A considerable number of microchannel distillation studies have been reported. However, they are confined to the efficiency evaluation in a single-stage microchannel. The effect of geometry on microchannel distillation has been studied to a significantly little extent. In our previous work, simultaneous extraction and distillation in microchannels were conducted to study the separation of propionic acid. In this work, the effect of microchannel inlet angles, channel width and length on percentage distillation, ΔP, power requirement was studied. Four Y-junction angles (30°, 45°, 60°, 90°), and four 90 mm long T-junction channels of different widths and depth 0.75 mm were utilized. Y-junction channel with 90° angle produced the maximum separation. T-junction microchannel yielded a separation of 88.3% and 42.3% for hexane and toluene respectively. The ΔP increased with the increase in Y-junction angle lying in the range of 0.01-0.021 kPa. Power consumption decreased with the increase in Y junction angle which ranges from 7.9 to 4 kWh for the hexane system. The maximum separation for the PA-hexane system varied in the range of 98.2-65.3% and 74.2-32.6% for the PA-toluene system. An empirical model has been developed to predict percentage separation. The predicted results are in good agreement with the experimental data.
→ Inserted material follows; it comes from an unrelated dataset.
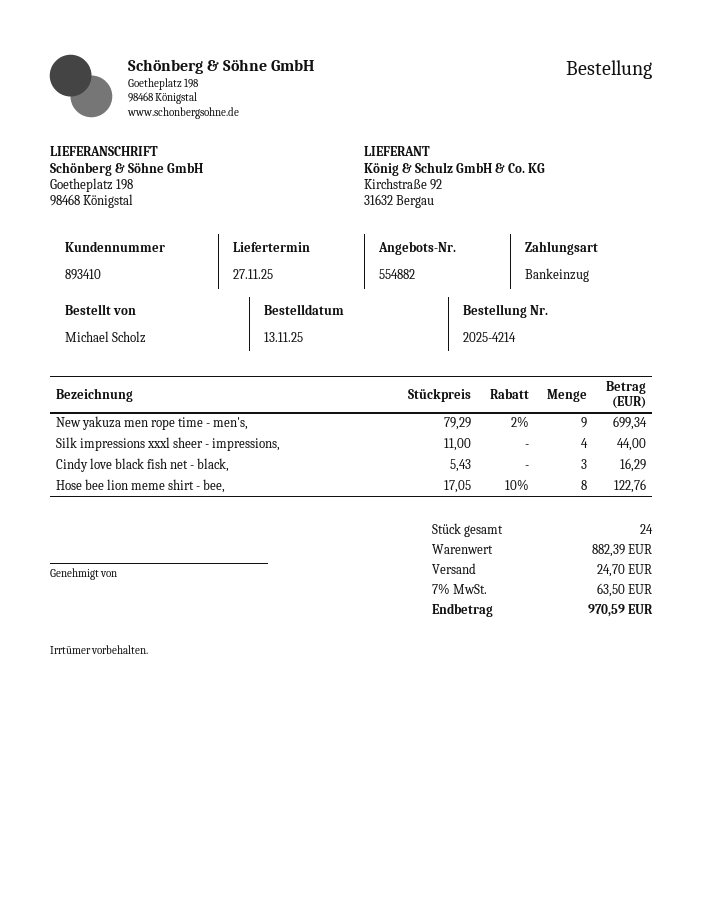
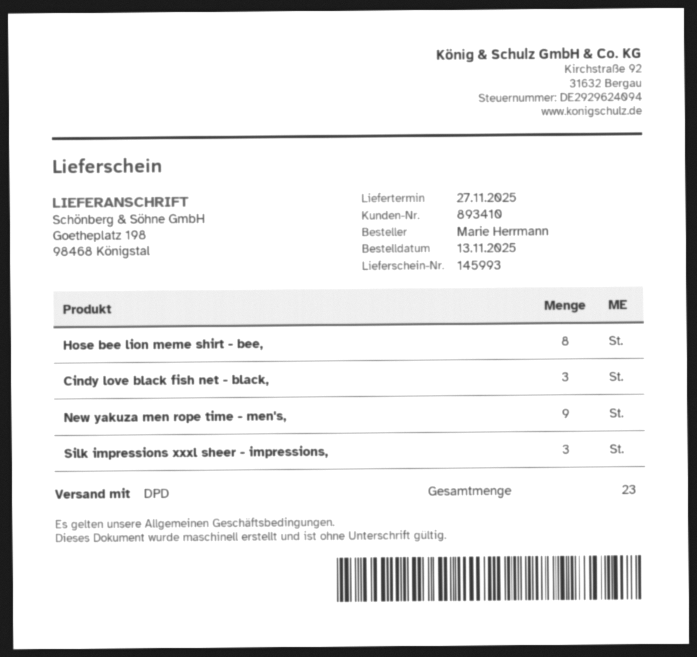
ordered by: Michael Scholz -> Marie Herrmann
Silk impressions xxxl sheer - impressions,: 4 -> 3
total quantity: 24 -> 23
已经报道了相当多的微通道蒸馏研究。然而，它们仅限于单级微通道中的效率评估。几何形状对微通道蒸馏的影响已经在很小的程度上进行了研究。在我们之前的工作中，在微通道中同时进行萃取和蒸馏来研究丙酸的分离。在这项工作中，研究了微通道入口角度、通道宽度和长度对蒸馏百分比、ΔP、功率需求的影响。使用了四个 Y 形接头角度（30°、45°、60°、90°）和四个 90 毫米长的不同宽度和深度 0.75 毫米的 T 形接头通道。90° 角的 Y 型连接通道产生最大分离。T 型接头微通道对己烷和甲苯的分离率分别为 88.3% 和 42.3%。ΔP 随 Y 结角的增加而增加，范围为 0.01-0.021 kPa。对于正己烷系统，随着 Y 结角的增加（范围从 7.9 到 4 kWh），功耗降低。PA-己烷系统的最大分离范围在 98.2-65.3% 和 PA-甲苯系统的 74.2-32.6% 之间。已经开发了一个经验模型来预测百分比分离。预测结果与实验数据吻合良好。已经开发了一个经验模型来预测百分比分离。预测结果与实验数据吻合良好。已经开发了一个经验模型来预测百分比分离。预测结果与实验数据吻合良好。